Your assignment:
Before copying, find the line below that contains "text: GENERAL ->"; then return it and all later lines exactly, up to and including the final line, with no pictures.

─── Data excerpts ───

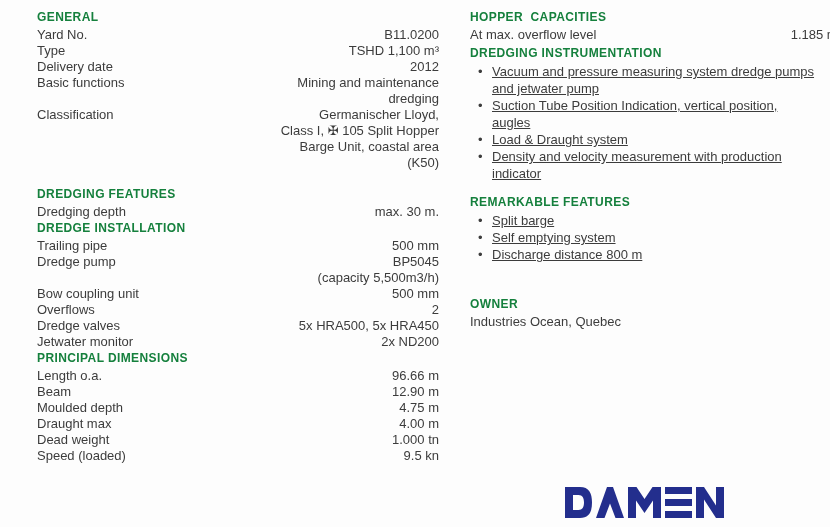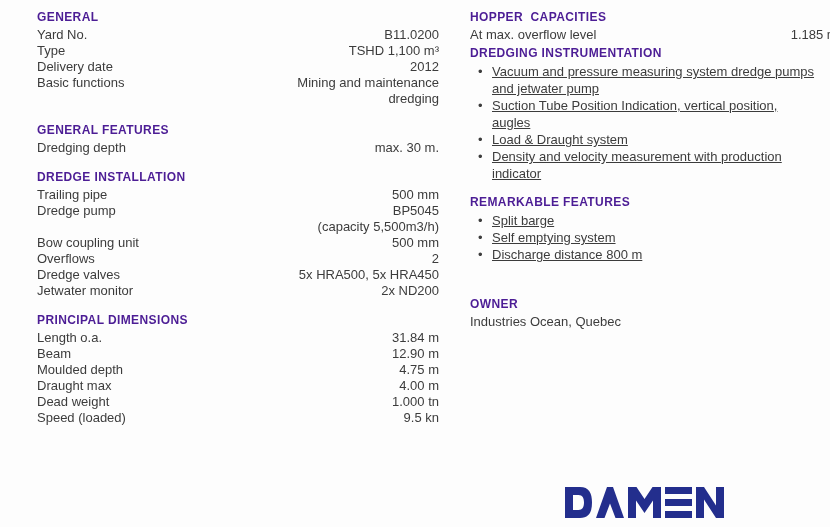"GENERAL" .sec-heading { color: #4c1d95 -> #15803d }
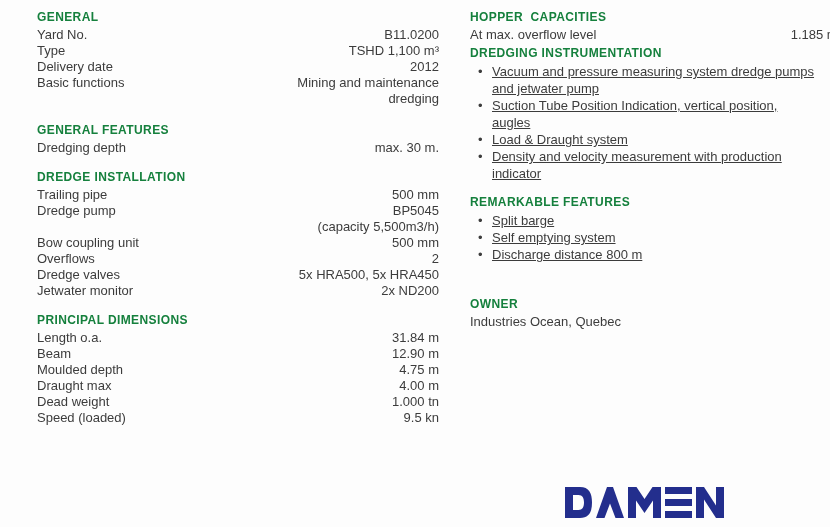"Classification" div.kv-row { html: none -> <div> <span>Classification</span> <span>Germanischer Lloyd, Class I, ✠ 105 Split Hopper Barge Unit, coastal area (K50)</span> </div> }
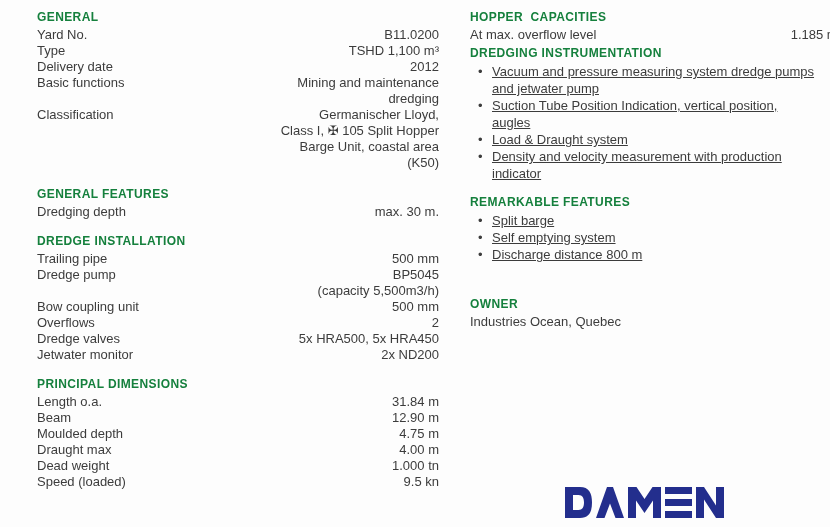"GENERAL FEATURES" h2.sec-heading { text: GENERAL -> DREDGING }
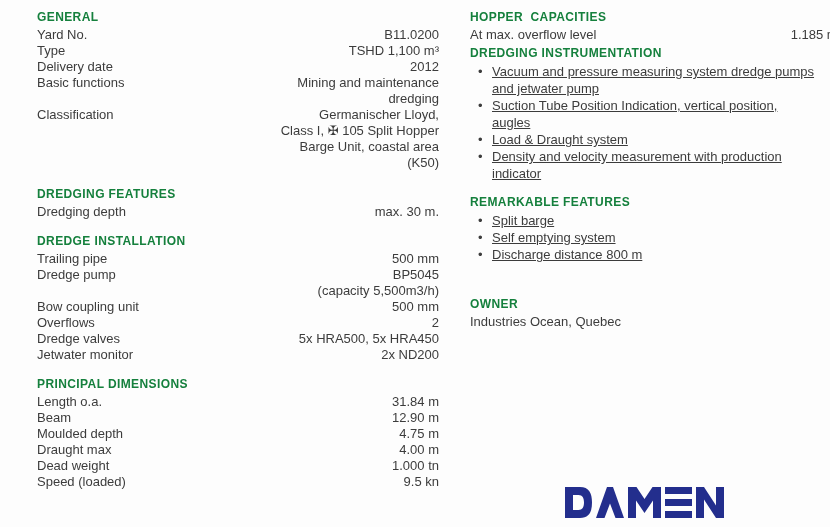"DREDGE INSTALLATION" .mt13 { margin-top: 13px -> none }
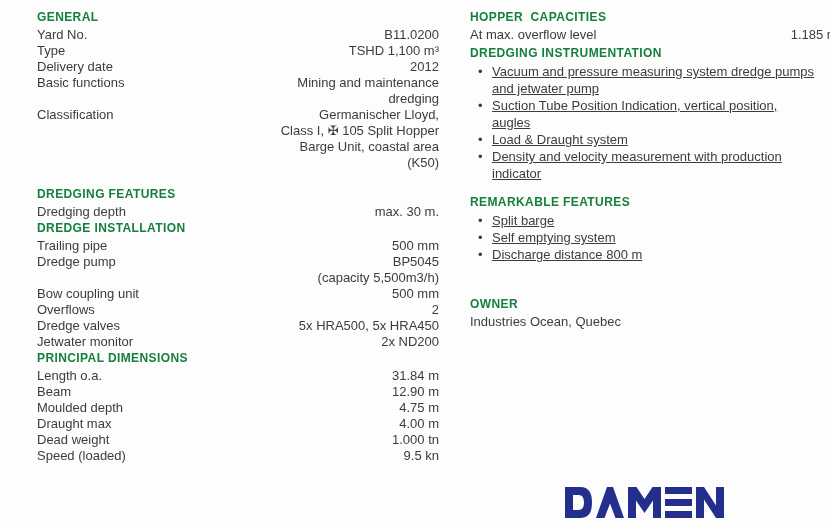"31.84 m" span.val { text: 31.84 -> 96.66 }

───

Your solution:
"GENERAL FEATURES" h2.sec-heading { text: GENERAL -> DREDGING }
"DREDGE INSTALLATION" .mt13 { margin-top: 13px -> none }
"31.84 m" span.val { text: 31.84 -> 96.66 }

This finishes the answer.